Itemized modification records
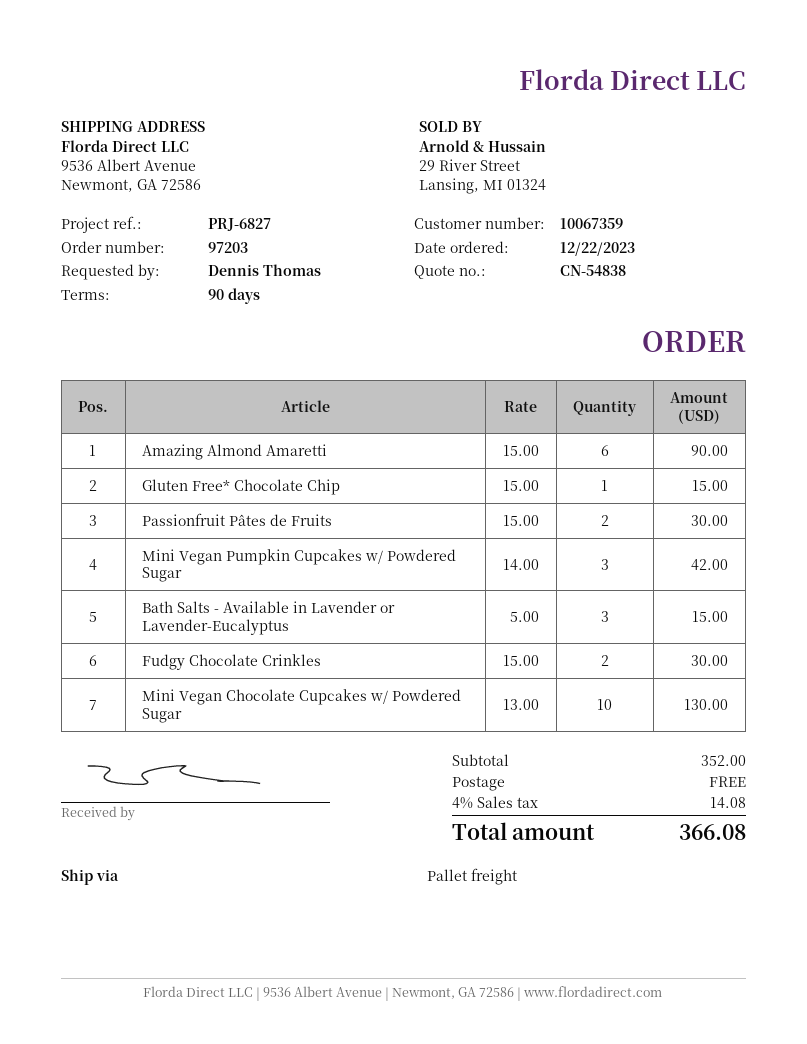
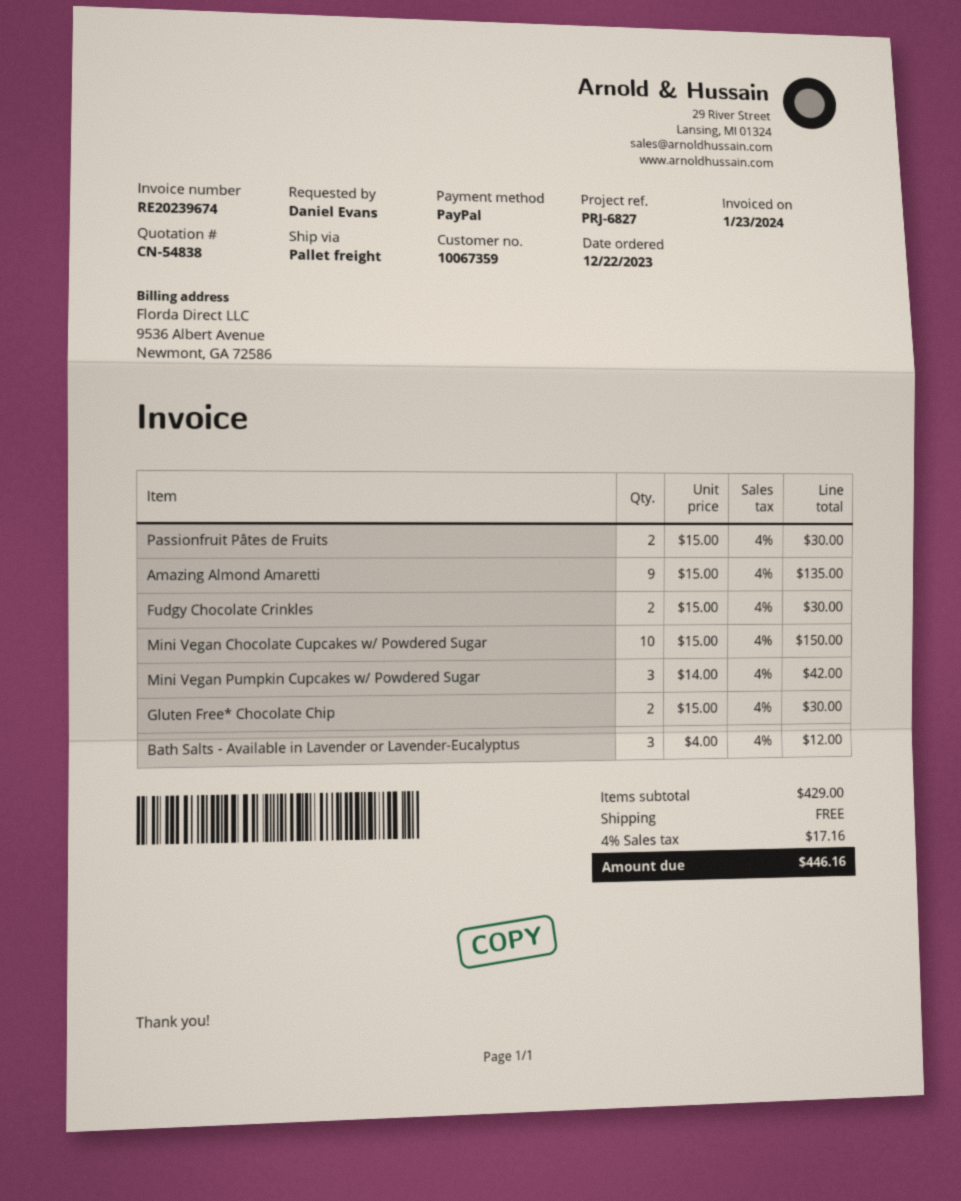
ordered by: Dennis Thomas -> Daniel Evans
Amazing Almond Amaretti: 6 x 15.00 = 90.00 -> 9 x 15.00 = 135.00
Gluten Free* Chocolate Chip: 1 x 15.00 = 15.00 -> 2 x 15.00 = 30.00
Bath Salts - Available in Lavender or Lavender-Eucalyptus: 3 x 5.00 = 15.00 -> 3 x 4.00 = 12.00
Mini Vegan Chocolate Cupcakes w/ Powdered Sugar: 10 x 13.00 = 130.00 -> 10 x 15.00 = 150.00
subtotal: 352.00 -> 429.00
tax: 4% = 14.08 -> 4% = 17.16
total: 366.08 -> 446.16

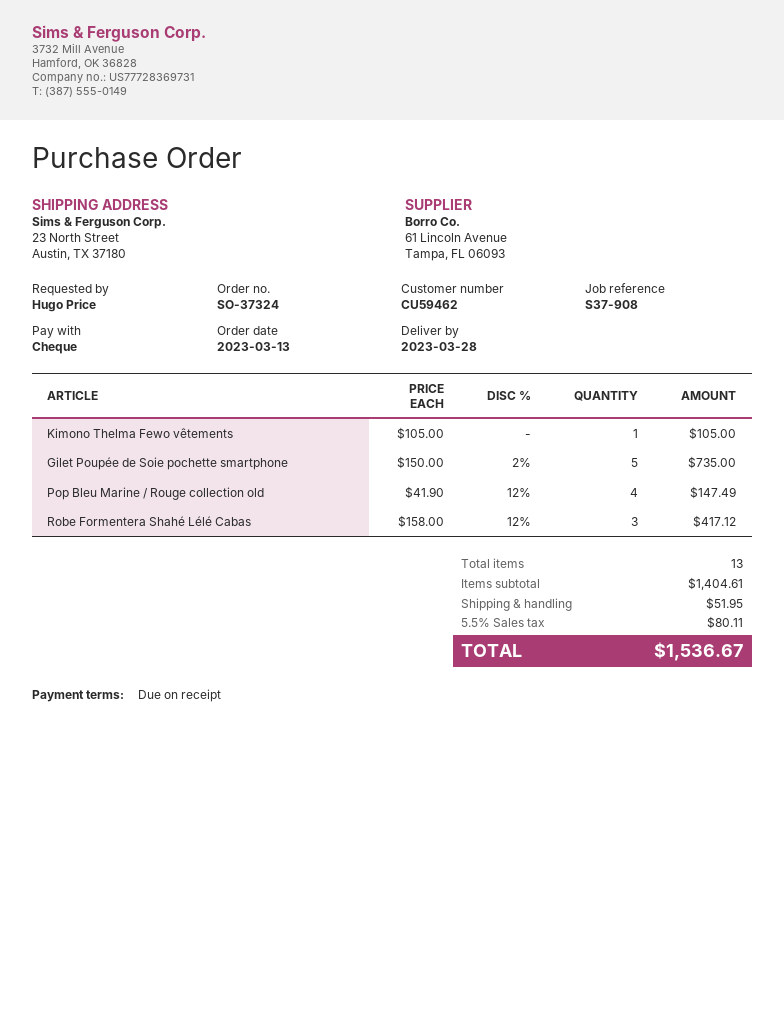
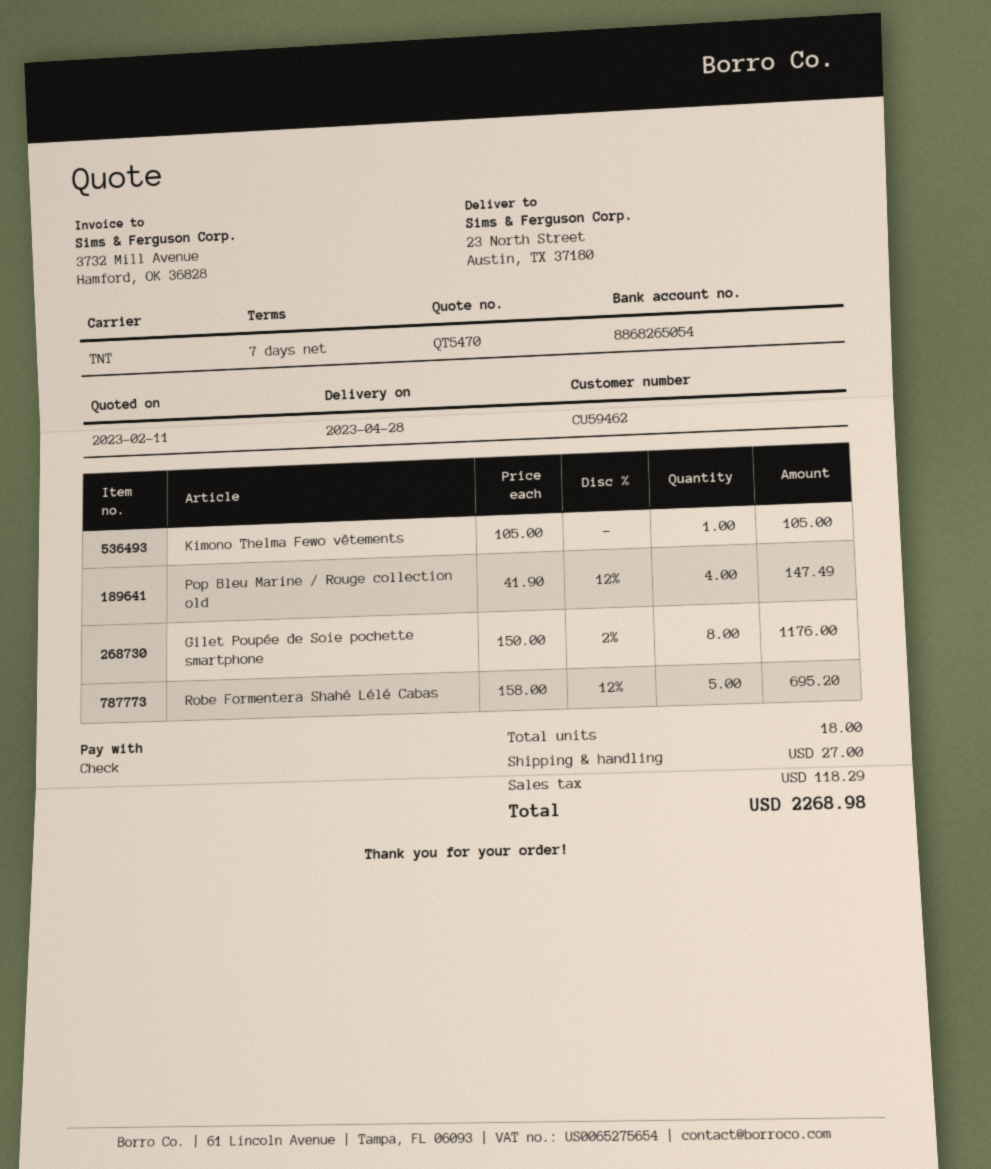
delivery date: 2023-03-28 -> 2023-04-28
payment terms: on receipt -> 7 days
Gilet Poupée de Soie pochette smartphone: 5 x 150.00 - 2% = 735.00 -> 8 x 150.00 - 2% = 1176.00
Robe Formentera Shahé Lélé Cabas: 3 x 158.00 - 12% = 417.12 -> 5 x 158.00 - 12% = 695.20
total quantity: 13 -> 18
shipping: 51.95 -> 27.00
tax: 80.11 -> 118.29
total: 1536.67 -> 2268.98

==

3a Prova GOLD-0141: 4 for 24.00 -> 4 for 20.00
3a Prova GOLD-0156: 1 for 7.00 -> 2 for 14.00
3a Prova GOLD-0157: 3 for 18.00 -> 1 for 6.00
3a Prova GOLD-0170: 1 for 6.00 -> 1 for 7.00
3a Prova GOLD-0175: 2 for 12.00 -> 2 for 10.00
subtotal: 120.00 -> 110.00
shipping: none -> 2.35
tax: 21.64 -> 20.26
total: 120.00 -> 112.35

Required action = There is a line with "3a Prova GOLD-0156: 1 for 7.00 -> 2 for 14.00" and a line with "total: 120.00 -> 112.35" above. Copy exactly those two lines and all lines between them, with nothing else.

Exercise result =
3a Prova GOLD-0156: 1 for 7.00 -> 2 for 14.00
3a Prova GOLD-0157: 3 for 18.00 -> 1 for 6.00
3a Prova GOLD-0170: 1 for 6.00 -> 1 for 7.00
3a Prova GOLD-0175: 2 for 12.00 -> 2 for 10.00
subtotal: 120.00 -> 110.00
shipping: none -> 2.35
tax: 21.64 -> 20.26
total: 120.00 -> 112.35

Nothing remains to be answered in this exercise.